Photobiomodulation for Cobalt Chloride-Induced Hypoxic Damage of RF/6A Cells by 670 nm Light-Emitting Diode Irradiation

1College of Medical Device and Food Engineering, University of Shanghai for Science and Technology, Shanghai 200093, China
2Shanghai University of Traditional Chinese Medicine, Shanghai 201203, China
3Key Laboratory of System Biology, Chinese Academy of Sciences, Shanghai 201210, China
4Laboratory of System Biology, Shanghai Advanced Research Institute, Chinese Academy of Sciences, Shanghai 201210, China

Received 26 December 2013; Accepted 18 February 2014; Published 1 April 2014

Academic Editor: Timon Cheng-Yi Liu

Copyright © 2014 Shuang Li et al. This is an open access article distributed under the Creative Commons Attribution License, which permits unrestricted use, distribution, and reproduction in any medium, provided the original work is properly cited.

Abstract

Objective. The goal of this study was to investigate the therapeutic efficacy of 670 nm light-emitting diode (LED) irradiation on the diabetic retinopathy (DR) using hypoxic rhesus monkey choroid-retinal (RF/6A) cells as the model system. Background Data.
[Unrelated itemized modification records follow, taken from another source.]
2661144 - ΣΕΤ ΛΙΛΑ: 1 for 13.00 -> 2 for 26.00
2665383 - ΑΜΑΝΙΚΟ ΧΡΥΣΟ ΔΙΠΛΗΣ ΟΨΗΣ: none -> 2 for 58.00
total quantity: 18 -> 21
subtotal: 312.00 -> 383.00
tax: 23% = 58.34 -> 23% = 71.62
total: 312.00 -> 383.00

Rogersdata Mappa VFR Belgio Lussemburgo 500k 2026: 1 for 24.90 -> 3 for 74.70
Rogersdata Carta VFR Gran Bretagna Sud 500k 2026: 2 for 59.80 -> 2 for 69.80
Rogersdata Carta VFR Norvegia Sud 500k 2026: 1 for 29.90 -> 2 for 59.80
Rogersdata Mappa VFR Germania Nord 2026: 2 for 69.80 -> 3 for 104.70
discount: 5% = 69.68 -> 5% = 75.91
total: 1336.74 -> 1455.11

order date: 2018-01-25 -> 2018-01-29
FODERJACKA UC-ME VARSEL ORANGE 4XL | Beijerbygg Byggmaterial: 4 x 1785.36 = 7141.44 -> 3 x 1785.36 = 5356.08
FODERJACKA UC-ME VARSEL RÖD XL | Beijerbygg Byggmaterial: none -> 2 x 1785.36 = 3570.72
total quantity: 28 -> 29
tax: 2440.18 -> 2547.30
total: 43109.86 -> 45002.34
Treatment with light in the spectrum from red to near-infrared region has beneficial effect on tissue injury and 670 nm LED is currently under clinical investigation for retinoprotective therapy. Methods. Studies were conducted in the cultured cells under hypoxia treated by cobalt chloride (CoCl2). After irradiation by 670 nm LED with different power densities, cell viability, cytochrome C oxidase activity, and ATP concentration were measured. Results. The irradiation of 670 nm LED significantly improved cell viability, cytochrome C oxidase activity, and ATP concentration in the hypoxia RF/6A cells. Conclusion. 670 nm LED irradiation could recover the hypoxia damage caused by CoCl2. Photobiomodulation of 670 nm LED plays a potential role for the treatment of diabetic retinopathy.